|
Survey of Measures:
Here we present the methods themselves, which comprise the HTI
We only present methods that we found and deduced from actual field examples.
It is not a comprehensive list yet, and may never be.
1. |
Color concealment (background and text in the same color):
When the foe views the web page (after having submitted it to a
translation engine) both the text and its background are the same color,
thus making text invisible. One way that the designer can effect this is
to install special instructions (probably in the style sheet) to foul the
translation presentation, so as to change the color of parts of the text
(e.g., white text on white background).
Immediately below is an actual example taken from the internet
(at the time of this research was at:
http://glovia.fujitsu.com/jp/event/kansai/02sf1113.html).

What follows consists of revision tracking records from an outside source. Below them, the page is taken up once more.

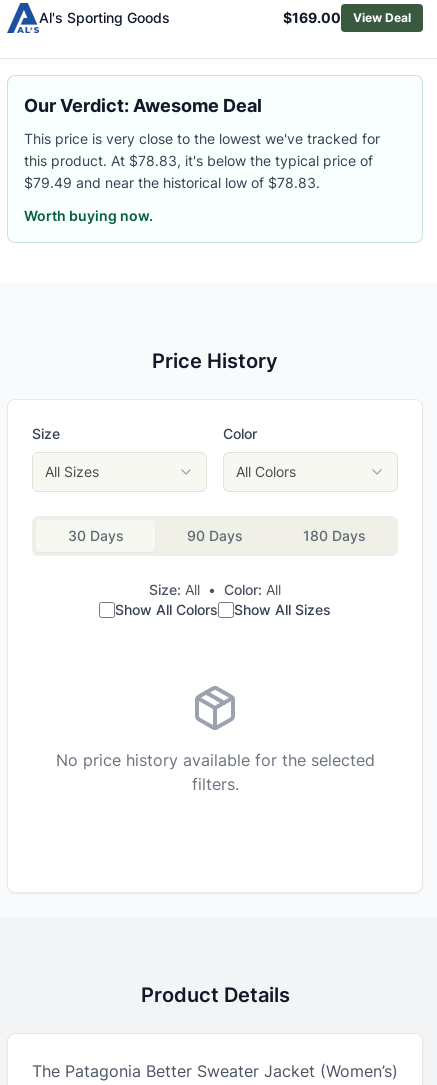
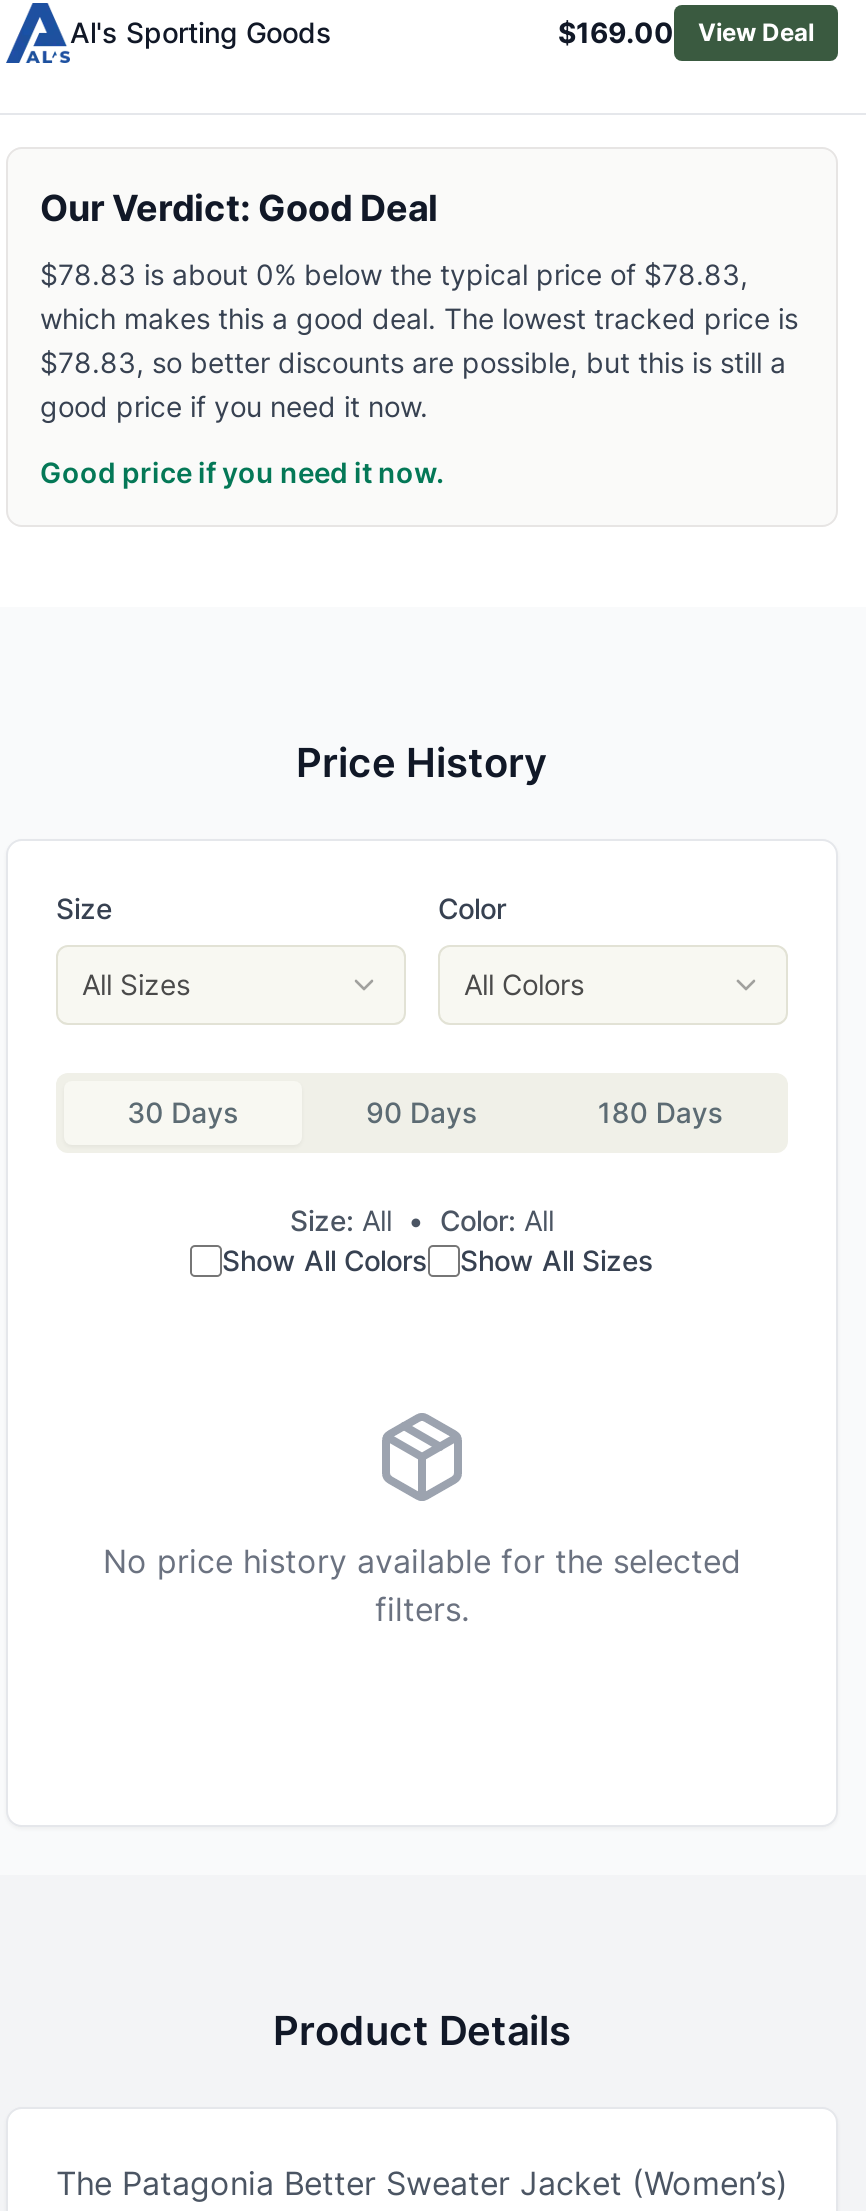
- Our Verdict: Awesome Deal
+ Our Verdict: Good Deal

- This price is very close to the lowest we've tracked for
- this product. At $78.83, it's below the typical price of
- $79.49 and near the historical low of $78.83.
+ $78.83 is about 0% below the typical price of $78.83,
+ which makes this a good deal. The lowest tracked price is
+ $78.83, so better discounts are possible, but this is still a
+ good price if you need it now.

- Worth buying now.
+ Good price if you need it now.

The "Japanese View" is easily visible text in the middle of the
frame. The translated "English View" has that text translated,
but it is presented in the identical color (white) as the background,
hence is invisible. If you highlight the "white text" area
(using Control A in Internet Explorer), you would be able to see the text
we have presented in the "Exposed View".
|
|
|
In this case, the perpetrator testified that no promotion of a
subject had occurred, yet, on the internet, in Japanese, they had delivered
essential information which the translation engine translated as: "The
July this year of severe heat, at Tokyo international forum it received
favorable comment ..." in direct contradiction to their testimony.
However, English readers could not see this translated statement
since the text's background was the same color as the text.
There are a three courses to thwart this ploy: a) Read the
page in Japanese, b) Have the translation engine "anonymously"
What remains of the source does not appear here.